Scenegraph Structure

  • Scene is the root node of the 3D scenegraph.

    • Camera is a field on the Scene that has all the current camera settings. By default the camera does a naturalistic Perspective projection, but you can enable Orthographic by ticking the Ortho button -- you will generally need to reduce the Far plane value to be able to see anything -- the Ortho projection shows you the entire scene within those two planes, and it scales accordingly to be able to fit everything.

    • Lights contain the lighting parameters for the scene -- if you don't have any lights, everything will be dark!

      • Ambient lights contribute generic lighting to every surface uniformly -- usually have this at a low level to represent scattered light that has bounced around everywhere.
      • Directional lights represent a distant light-source like the sun, with effectively parallel rays -- the position of the light determines its direction by pointing back from there to the origin -- think of it as the location of the sun. Only the normal direction value is used so the magnitude of the values doesn't matter.
      • Point lights have a specific position and radiate light uniformly in all directions from that point, with both a linear and quadratic decay term.
      • Spot lights are the most sophisticated lights, with both a position and direction, and an angular cutoff so light only spreads out in a cone, with appropriate decay factors.
    • Meshes are the library of Mesh shapes that can be used in the scene. These provide the triangle-based surfaces used to define shapes. The shape.go code provides the basic geometric primitives such as Box, Sphere, Cylinder, etc, and you can load mesh shapes from standard .obj files as exported by almost all 3D rendering programs. You can also write code to generate your own custom / dynamic shapes, as we do with the NetView in the emergent neural network simulation system.

    • Textures are the library of Texture files that define more complex colored surfaces for objects. These can be loaded from standard image files.

    • Solids are the Children of the Scene, and actually determine the content of the 3D scene. Each Solid has a Mesh field with the name of the mesh that defines its shape, and a Mat field that determines its material properties (Color, Texture, etc). In addition, each Solid has its own Pose field that determines its position, scale and orientation within the scene. Because each Solid is a tree.Node tree node, it can contain other scene elements as its Children -- they will inherit the Pose settings of the parent (and so-on up the tree -- all poses are cumulative) but not automatically any material settings. You can call CopyMatToChildren if you want to apply the current materials to the children nodes. And use Style parameters to set these according to node name or Class name.

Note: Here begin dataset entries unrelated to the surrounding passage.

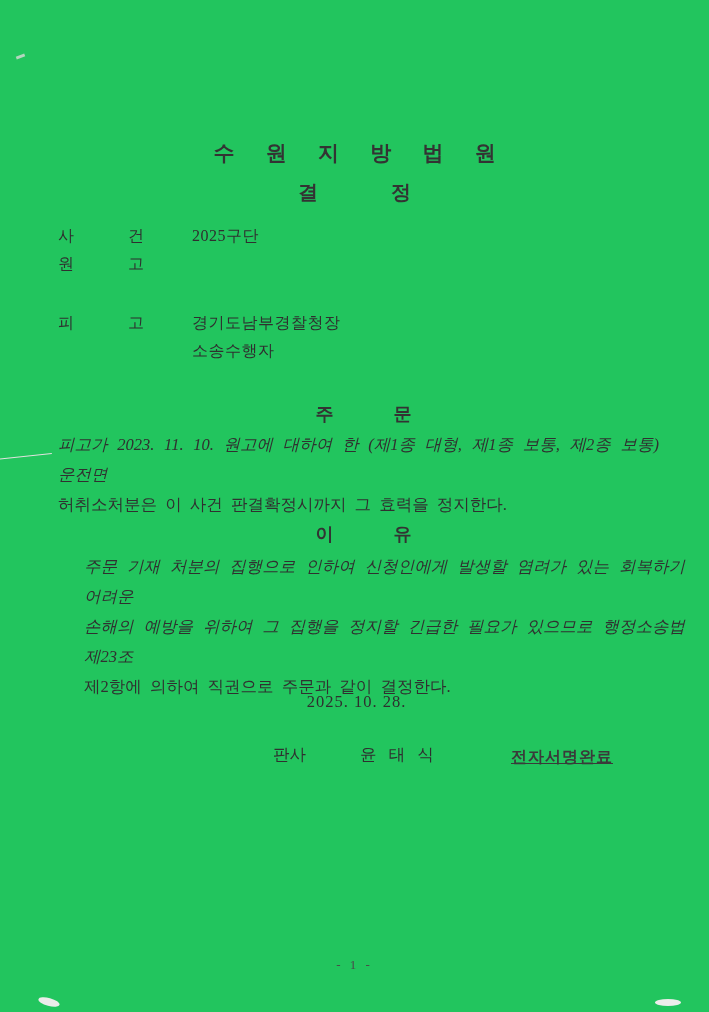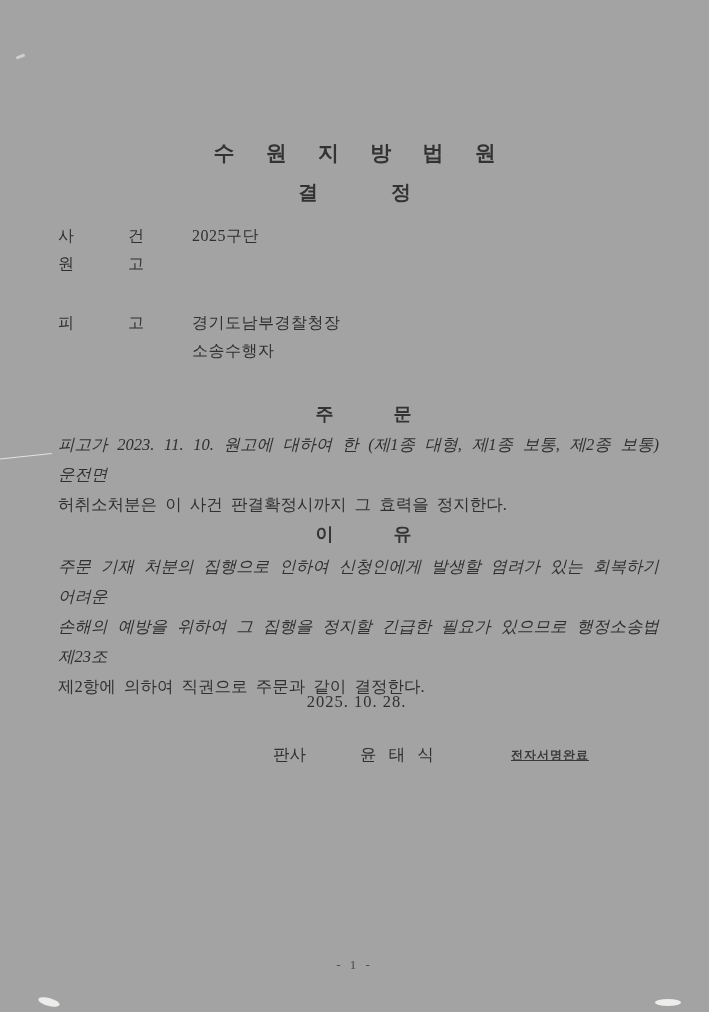--- a/index.html
+++ b/index.html
@@ -10,21 +10,21 @@
     background: #ffffff;
   }
   body {
     position: relative;
     font-family: "Liberation Serif", "DejaVu Serif", serif;
     color: #2f2f2f;
   }
   .page {
     position: absolute;
     inset: 0;
-    background: #a3a3a3;
+    background: #22c55e;
   }
   
   .court-title {
     position: absolute;
     top: 139px;
     left: 0;
     width: 100%;
     text-align: center;
     font-size: 21px;
     font-weight: bold;
@@ -81,21 +81,21 @@
     position: absolute;
     left: 58px;
     width: 601px;
     font-size: 16.5px;
     color: #303030;
     word-spacing: 4px;
   }
   .para .ln { display: block; line-height: 30px; }
   .para .ln.fill { text-align: justify; text-align-last: justify; font-style: italic; }
   .p-order  { top: 430px; }
-  .p-reason { top: 552px; }
+  .p-reason { top: 552px; margin-left: 26px; }
   
   .decision-date {
     position: absolute;
     top: 692px;
     left: 0;
     width: 100%;
     text-align: center;
     padding-left: 4px;
     font-size: 16.5px;
     letter-spacing: 1px;
@@ -107,21 +107,21 @@
     width: 100%;
     height: 24px;
     font-size: 16.5px;
   }
   .judge-title { position: absolute; left: 273px; }
   .judge-name  { position: absolute; left: 360px; letter-spacing: 4px; }
   .esign {
     position: absolute;
     left: 511px;
     top: 3px;
-    font-size: 12px;
+    font-size: 16px;
     font-weight: bold;
     letter-spacing: 1px;
     text-decoration: underline;
     color: #3a3a3a;
     text-align: center;
   }
   .page-number {
     position: absolute;
     top: 957px;
     left: 0;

    • Groups can be used to apply Pose settings to a set of Children that are all grouped together (e.g., a multi-part complex object can be moved together etc by putting a set of Solids into a Group)

Events, Selection, Manipulation

Mouse events are handled by the standard Cogent Core Window event dispatching methods, based on bounding boxes which are always updated -- this greatly simplifies gui interactions. There is default support for selection and Pose manipulation handling -- see manip.go code and NodeBase's ConnectEvents3D which responds to mouse clicks.

Embedded 2D Viewport

A full 2D Cogent Core GUI can be embedded within a 3D scene using the xyzcore.Embed2D Node type, which renders a core.Scene onto a Texture projected onto a Plane. It captures events within its own bounding box, and translates them into coordinates for the 2D embedded gui. This allows full 2D interactive control within whatever perspective is present in the 3D scene. However, things like cursors and popups render in the flat 2D screen and are only approximately located.

In addition to interactive guis, the embedded 2D node can be used for rendering full SVG graphics to a texture.